Da hatte sich der der TSVler auf der 888 km langen und mit 14000 Höhenmeter long- distanz Classic eine Menge vorgenommen. Der Klocknerman ist eine Non- Stop – Extremveranstaltung wo nach dem Start die Stoppuhr nicht mehr stehen bleibt. Auch Schlaf oder Essenspausen zählen als aktive Zeit und Windschattenfahren war zu keiner Zeit erlaubt. Jeder Fahrer brauchte ein Begleitfahrzeug und somit eine Crew von mindestens 3 Personen. Robert konnte hier mit Roland Hausler und Hubert Liepold selbst erfolgreiche 24 Stundenrfahrer sowie Michael Weingartner und Maier Walter zurückgreifen. Der Start erfolgte am 15.06 um 11.00 Uhr in der steirischen Landeshauptstadt Graz. Noch war alles offen was  dem Mainburger Pedallritter auf der langen Marathondistanz  alles erwartete.

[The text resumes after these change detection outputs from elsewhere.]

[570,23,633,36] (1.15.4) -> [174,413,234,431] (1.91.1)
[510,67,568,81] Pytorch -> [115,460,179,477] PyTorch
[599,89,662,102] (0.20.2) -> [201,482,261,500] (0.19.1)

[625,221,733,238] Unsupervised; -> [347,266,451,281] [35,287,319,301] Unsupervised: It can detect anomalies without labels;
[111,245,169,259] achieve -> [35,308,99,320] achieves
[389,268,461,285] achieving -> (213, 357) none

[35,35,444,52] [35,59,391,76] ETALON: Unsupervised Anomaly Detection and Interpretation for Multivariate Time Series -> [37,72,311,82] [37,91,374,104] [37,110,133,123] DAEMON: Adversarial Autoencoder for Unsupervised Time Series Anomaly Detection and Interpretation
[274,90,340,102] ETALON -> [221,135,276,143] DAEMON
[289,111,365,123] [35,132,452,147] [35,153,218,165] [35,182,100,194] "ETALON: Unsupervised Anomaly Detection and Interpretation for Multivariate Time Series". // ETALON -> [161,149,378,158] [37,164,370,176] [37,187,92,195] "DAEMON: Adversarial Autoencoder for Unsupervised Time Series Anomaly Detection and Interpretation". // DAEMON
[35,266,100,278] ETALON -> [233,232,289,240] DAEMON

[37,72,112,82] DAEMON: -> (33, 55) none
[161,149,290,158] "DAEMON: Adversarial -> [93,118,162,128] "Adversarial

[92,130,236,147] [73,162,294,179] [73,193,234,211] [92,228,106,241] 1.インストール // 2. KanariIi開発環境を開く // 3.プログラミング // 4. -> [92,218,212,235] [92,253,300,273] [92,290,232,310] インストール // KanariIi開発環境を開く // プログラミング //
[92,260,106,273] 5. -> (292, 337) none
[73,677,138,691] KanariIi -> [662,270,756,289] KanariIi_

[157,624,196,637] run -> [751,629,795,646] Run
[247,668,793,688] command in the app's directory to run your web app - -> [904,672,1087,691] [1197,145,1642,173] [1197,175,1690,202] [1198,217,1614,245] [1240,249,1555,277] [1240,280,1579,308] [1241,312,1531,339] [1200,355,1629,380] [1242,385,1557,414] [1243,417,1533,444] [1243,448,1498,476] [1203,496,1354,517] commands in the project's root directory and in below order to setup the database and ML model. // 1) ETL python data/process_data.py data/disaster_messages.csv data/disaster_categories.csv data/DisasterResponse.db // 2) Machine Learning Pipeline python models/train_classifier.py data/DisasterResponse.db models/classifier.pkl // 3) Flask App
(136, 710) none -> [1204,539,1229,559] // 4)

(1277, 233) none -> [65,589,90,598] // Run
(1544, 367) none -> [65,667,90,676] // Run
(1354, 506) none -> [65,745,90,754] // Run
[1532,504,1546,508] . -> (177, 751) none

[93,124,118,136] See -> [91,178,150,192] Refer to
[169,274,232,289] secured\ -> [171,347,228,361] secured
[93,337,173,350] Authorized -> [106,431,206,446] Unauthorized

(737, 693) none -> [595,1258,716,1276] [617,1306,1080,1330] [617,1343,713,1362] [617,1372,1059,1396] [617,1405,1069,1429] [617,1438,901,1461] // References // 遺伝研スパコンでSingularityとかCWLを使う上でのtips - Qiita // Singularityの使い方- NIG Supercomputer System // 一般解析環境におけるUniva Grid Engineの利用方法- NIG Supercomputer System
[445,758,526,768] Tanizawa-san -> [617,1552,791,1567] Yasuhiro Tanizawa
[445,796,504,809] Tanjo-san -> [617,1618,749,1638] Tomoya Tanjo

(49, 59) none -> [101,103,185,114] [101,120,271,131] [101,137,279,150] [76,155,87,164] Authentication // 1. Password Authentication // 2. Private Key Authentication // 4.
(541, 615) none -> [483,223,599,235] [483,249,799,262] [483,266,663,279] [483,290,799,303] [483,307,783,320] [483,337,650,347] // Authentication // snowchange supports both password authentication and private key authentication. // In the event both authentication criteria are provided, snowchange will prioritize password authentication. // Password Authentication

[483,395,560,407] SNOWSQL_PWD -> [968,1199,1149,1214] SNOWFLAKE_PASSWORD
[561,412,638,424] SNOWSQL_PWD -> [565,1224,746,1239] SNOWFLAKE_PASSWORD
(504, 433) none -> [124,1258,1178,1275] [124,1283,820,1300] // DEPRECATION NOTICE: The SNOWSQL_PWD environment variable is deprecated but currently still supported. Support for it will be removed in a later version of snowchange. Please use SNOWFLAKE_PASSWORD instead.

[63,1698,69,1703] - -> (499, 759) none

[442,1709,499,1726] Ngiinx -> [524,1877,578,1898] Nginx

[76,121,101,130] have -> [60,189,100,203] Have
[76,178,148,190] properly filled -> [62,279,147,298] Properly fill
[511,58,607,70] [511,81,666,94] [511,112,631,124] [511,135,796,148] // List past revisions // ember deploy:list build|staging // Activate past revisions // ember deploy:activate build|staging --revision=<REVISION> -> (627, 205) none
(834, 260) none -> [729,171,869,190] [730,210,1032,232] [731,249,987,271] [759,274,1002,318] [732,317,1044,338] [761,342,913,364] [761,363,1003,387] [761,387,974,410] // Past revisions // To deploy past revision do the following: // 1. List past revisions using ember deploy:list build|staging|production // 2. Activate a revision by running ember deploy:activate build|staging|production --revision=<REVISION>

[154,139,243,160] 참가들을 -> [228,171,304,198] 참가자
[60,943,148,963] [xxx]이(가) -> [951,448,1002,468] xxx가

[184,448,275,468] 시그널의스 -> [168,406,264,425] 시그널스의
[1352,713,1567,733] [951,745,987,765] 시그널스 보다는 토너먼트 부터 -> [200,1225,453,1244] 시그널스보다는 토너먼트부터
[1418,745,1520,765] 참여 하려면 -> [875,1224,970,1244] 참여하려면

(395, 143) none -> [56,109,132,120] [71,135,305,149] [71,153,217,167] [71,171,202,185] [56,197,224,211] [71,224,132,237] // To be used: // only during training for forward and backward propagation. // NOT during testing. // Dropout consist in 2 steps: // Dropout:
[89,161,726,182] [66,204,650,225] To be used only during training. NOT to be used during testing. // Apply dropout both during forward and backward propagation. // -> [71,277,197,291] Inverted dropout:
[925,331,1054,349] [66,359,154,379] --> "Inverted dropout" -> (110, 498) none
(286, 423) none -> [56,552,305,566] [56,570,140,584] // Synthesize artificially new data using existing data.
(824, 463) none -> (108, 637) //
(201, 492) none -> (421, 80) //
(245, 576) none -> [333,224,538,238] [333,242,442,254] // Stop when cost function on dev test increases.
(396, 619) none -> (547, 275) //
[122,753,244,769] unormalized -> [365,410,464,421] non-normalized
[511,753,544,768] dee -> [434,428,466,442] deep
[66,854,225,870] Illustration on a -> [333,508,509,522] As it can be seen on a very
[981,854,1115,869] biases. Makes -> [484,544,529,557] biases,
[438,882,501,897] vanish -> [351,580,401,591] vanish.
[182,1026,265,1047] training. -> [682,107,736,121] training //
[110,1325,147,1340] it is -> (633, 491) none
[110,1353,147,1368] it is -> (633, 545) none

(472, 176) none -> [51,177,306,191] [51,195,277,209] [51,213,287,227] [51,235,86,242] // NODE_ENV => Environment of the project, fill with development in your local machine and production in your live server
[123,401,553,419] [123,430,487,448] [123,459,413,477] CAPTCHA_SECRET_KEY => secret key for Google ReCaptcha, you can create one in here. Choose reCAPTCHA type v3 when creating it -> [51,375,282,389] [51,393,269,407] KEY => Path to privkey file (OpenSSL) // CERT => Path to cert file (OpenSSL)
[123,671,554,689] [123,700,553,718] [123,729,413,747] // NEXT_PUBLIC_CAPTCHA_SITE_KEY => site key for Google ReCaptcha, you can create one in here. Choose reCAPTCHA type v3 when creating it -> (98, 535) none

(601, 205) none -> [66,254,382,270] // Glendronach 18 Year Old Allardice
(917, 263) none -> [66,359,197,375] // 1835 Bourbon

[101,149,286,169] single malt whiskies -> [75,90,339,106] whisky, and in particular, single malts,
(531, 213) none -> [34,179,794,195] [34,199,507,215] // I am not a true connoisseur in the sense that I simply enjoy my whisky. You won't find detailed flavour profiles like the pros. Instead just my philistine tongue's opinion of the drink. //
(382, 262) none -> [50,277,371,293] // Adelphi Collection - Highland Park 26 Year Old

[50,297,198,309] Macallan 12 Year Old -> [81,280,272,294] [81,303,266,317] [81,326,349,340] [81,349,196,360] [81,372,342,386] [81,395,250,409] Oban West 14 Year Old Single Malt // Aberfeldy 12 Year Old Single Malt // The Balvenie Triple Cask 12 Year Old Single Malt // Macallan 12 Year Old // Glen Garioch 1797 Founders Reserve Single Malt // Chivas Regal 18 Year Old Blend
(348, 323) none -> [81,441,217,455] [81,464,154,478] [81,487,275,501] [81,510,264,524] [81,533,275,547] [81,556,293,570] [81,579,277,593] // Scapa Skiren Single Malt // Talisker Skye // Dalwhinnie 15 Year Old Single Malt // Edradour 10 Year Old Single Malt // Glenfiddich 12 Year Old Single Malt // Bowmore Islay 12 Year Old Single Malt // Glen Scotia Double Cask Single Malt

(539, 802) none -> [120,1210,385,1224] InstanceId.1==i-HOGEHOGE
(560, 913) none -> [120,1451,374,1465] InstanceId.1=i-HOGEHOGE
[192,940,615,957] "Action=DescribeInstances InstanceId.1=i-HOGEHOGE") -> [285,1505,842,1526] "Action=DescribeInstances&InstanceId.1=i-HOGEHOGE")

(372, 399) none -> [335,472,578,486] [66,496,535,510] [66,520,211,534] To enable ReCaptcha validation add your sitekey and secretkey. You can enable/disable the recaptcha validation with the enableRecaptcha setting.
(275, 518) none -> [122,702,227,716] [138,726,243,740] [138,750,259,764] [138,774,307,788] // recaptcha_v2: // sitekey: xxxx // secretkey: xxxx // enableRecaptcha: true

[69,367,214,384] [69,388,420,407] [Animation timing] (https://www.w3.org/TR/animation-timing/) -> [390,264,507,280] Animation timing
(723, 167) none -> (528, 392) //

Doch Robert Roggenbuck meisterte alles vom Start an mit Bravur und lies sich nicht von Gewitterschauern nahe Villach nach 210 km und einer ersten Schwächefase nach 388 km am Kartischen Sattel aus der Ruhe bringen. Mit Babynahrung, Toast und Wurstsemmeln ging es dann nach ca.460 km zum Großglockner auf 2500 Meter hoch . Und wenn es läuft dann läufts. Nach ca. 527 km und zwischenzeitlichen 7 Platz Entschied Robert Roggenbuck und sein Team keine Schlafpause einzulegen und voll auf Angriff weiterzufahren. Nach 776 km  (Soboth) stand die nächste große Herausforderung an. Es musste gegen 02.50 Uhr Nachts  eine Steigung von 15% auf 10 km überwunden werden was den Extremsportlern alles abverlangte. Nachdem der Mainburger Radsportler sich auf den 5 Platz vorgefahren hatte folgte eine zweite Schwächefase. Es mussten noch 100 km von Kranachberg bis ins Ziel zurückgelegt werden, aber das Profil der Strecke erwies sich für alle als sehr wellig und kräfteraubend. Mit Perfekter Unterstützung  seiner Crew gelang es dem TSVler auch diese zweite Schwächefase schadlos zu  überstehen. Nach 43 Stunden und 3 Minuten finishte Robert Roggenbuch morgens um 07.05 Uhr  bei Sonnenschein als 5 Platzierter das Ziel in Graz. Nach den  großen Strapazen wurde der Oberrpindharter von seiner Frau Martina, Sohn Roman und Schwester Sabine stolz im Hotel entgegengenommen.